We perhaps should have covered Impedance Matching already. Today I want to cover Impedance Matching.

Note: This topic started here.

Here is the basic definition:

In electronics, impedance matching is the practice of designing the input impedance of an electrical load or the output impedance of its corresponding signal source to maximize the power transfer or minimize signal reflection from the load.

Ref Wikipedia

 

I have struggled with Impedance Matching. I know the basics. I know about Impedance Matching in Antenna Theory. But when it comes to our machines, I find this concept hard, I don't know why?

Normally, in our Machines, shorting the Output, makes the Input Current Reduce, go down, not go Up! So we have a reverse Effect, the Input Impedance goes up and not down which we would normally expect. This is what Floyd Sweet saw, see here: "Impedance inside the field goes way up to hundreds of thousands of ohmmeter"

Many very smart people here, so please give us your opinion and ideas so we can clear this topic up quickly and help everyone understand this topic quickly and easily.

 

Impedance

Impedance is the DC and AC Resistance, measured in Ohms ( Ω ).

DC Resistance is the I2R Losses, measured on your Digital Multi Meter as Resistance.

AC Resistance is the Resistance "created" by Changing Magnetic or Electric Field, depending on your aspect View.

For Example, take a Transformer, the Input AC Voltage is 20 Volts, the measured DC Resistance is 18.8 Ohms:

 

Now we connect our input, and we measure the Current:

 

I have lots of noise in there, but the Probe is on 1x and the Scope set to 50mA on Channel 2. But, we are using no Current: < 50mA pk to pk x 0.707 = 35.35mA's

Now, mathematically, Ohms Law, Current I = Voltage V / Resistance R, so 20 / 18.8 = Current of 1.06 Amperes. We don't get this, we get less than 35.35mA's, that's a difference of: 1.06 / 0.03535 = 29.98 times.

At 20 Volts, and a Current of 35.35mA's, we have a total Impedance of: 565.77086 Ohms.

So where did: 565.77086 - 18.8 =  546.97086 Ohms come from? This is the AC Resistance.

Impedance Z = 18.8+j546.97086. This means, the Impedance ( Z ) has two components, DC+jAC, +j is the Imaginary number and can be -j in some situations.

The Input Coil creates its own Resistance, due to Self-Inductance between the Turns, this Inductance, and the Change of Current, between the Turns, creates a Voltage in reverse to the Input Voltage. In other words, Back-EMF:

 

All this we know, from other threads, including The Reduced Impedance Effect.

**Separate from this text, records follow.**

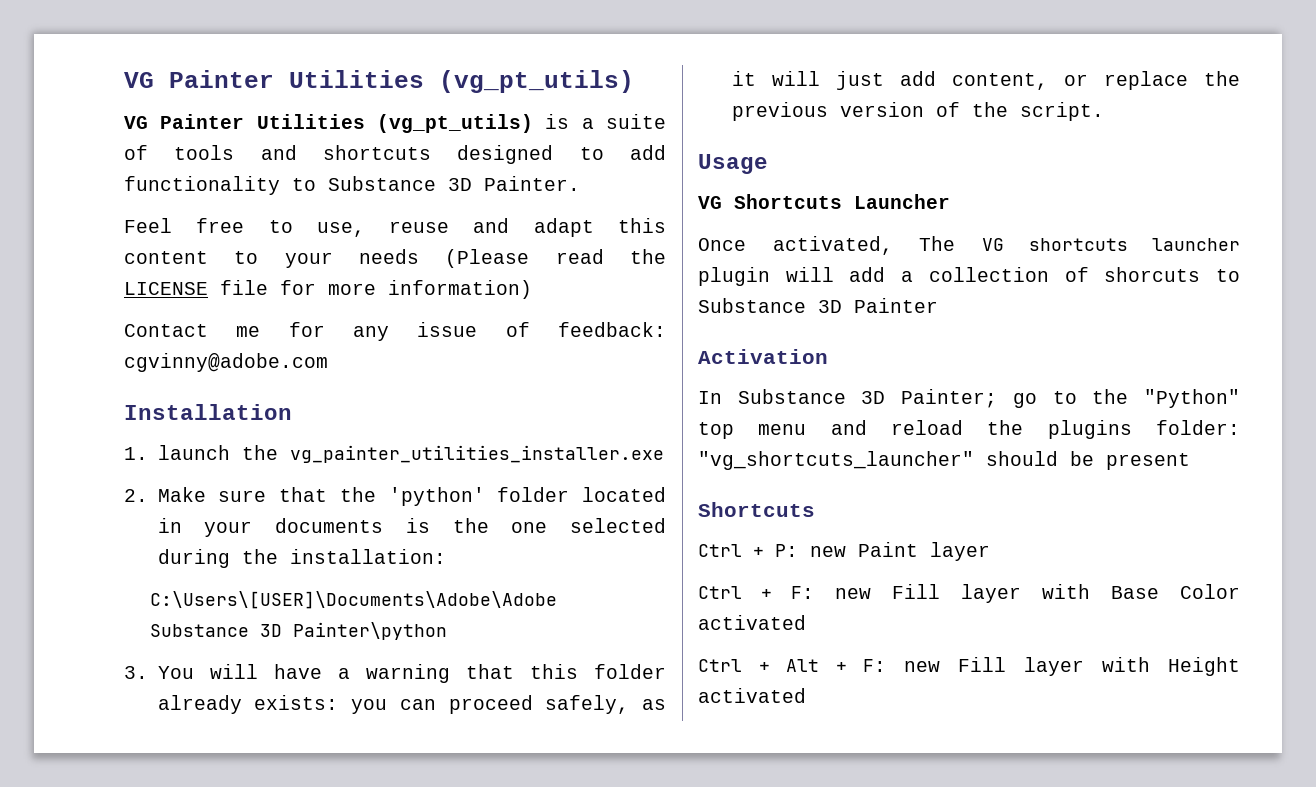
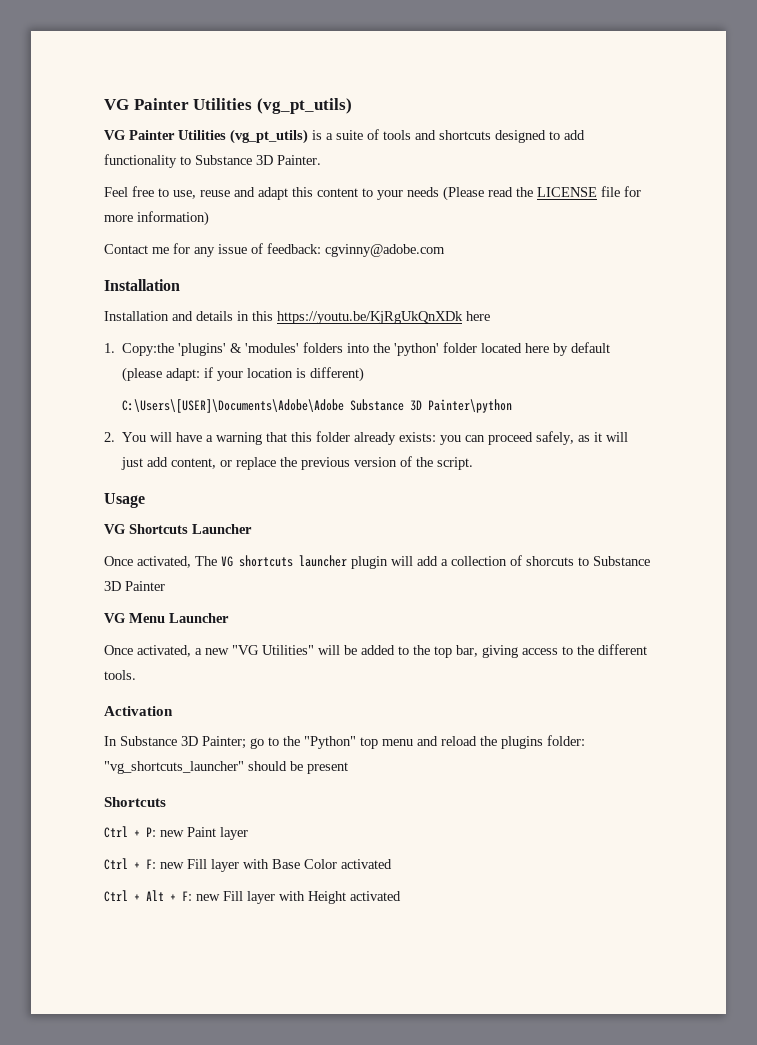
- 1. launch the vg_painter_utilities_installer.exe
- 2. Make sure that the 'python' folder located in your documents is the one selected during the installation:
+ Installation and details in this https://youtu.be/KjRgUkQnXDk here
+ 1. Copy:the 'plugins' & 'modules' folders into the 'python' folder located here by default (please adapt: if your location is different)
- 3. You will have a warning that this folder already exists: you can proceed safely, as it will just add content, or replace the previous version of the script.
+ 2. You will have a warning that this folder already exists: you can proceed safely, as it will just add content, or replace the previous version of the script.
+ VG Menu Launcher
+ Once activated, a new "VG Utilities" will be added to the top bar, giving access to the different tools.

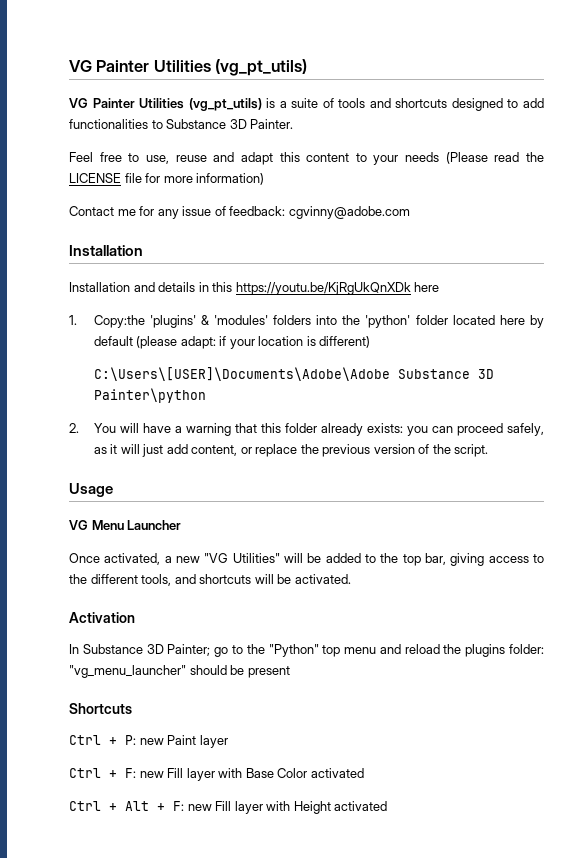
- VG Painter Utilities (vg_pt_utils) is a suite of tools and shortcuts designed to add functionality to Substance 3D Painter.
+ VG Painter Utilities (vg_pt_utils) is a suite of tools and shortcuts designed to add functionalities to Substance 3D Painter.
- VG Shortcuts Launcher
- Once activated, The VG shortcuts launcher plugin will add a collection of shorcuts to Substance 3D Painter
- Once activated, a new "VG Utilities" will be added to the top bar, giving access to the different tools.
+ Once activated, a new "VG Utilities" will be added to the top bar, giving access to the different tools, and shortcuts will be activated.
- In Substance 3D Painter; go to the "Python" top menu and reload the plugins folder: "vg_shortcuts_launcher" should be present
+ In Substance 3D Painter; go to the "Python" top menu and reload the plugins folder: "vg_menu_launcher" should be present

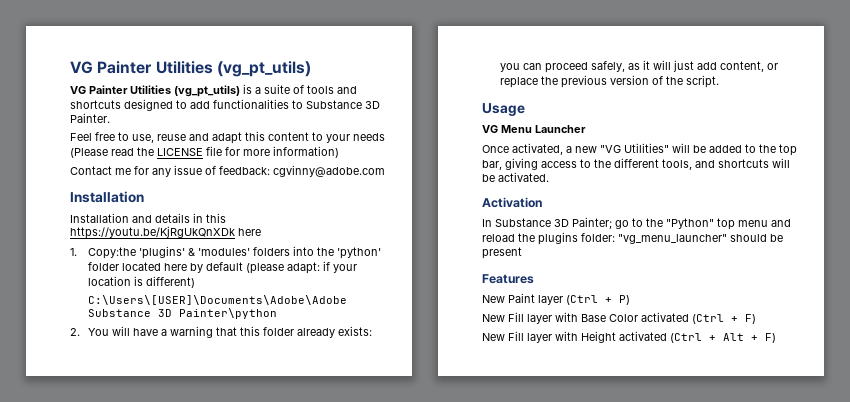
- Shortcuts
- Ctrl + P: new Paint layer
- Ctrl + F: new Fill layer with Base Color activated
- Ctrl + Alt + F: new Fill layer with Height activated
+ Features
+ New Paint layer (Ctrl + P)
+ New Fill layer with Base Color activated (Ctrl + F)
+ New Fill layer with Height activated (Ctrl + Alt + F)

In laying out Impedance, we must realise this is not Impedance Matching!

 

Impedance Matching

Radios, lets use a CB Radio, has a Matched Antenna Impedance with the CD Radio Output Impedance, the CB Radio has an Output Impedance the the Antenna must match this Impedance. Lets say 50 Ohms or 75 Ohms:

 

Or, lets look at an Audio Amp and Speaker:

Ref: circuitdigest.com

Please Note: I don't agree with the labeling, 1V 4A 8 Turns vs 4V 1A 2 Turns?

 

If you are an RF Design Engineer or anyone who has worked with Wireless Radios, the term “Impedance Matching” should have struck you more than once. The term is crucial because it directly affects the transmission power and thus the range of our Radio modules.

Ref: circuitdigest.com

 

So, the Input Impedance must Match the Output Impedance. Impedance Z = V / I, again this is Ohms Law.

In our Transformer example above, if I short the Output, then the Impedance changes. The Input will go up:

 

Now we have a very different input Current!  The RMS Current read: 1.58 Amperes on the Input

NOTE: 1.58 Amperes on the Input is higher than the 1.05 Amperes predicted by Ohms Law using the DC Resistance 18.8 Ohms! It gives us: 12.66 Ohms!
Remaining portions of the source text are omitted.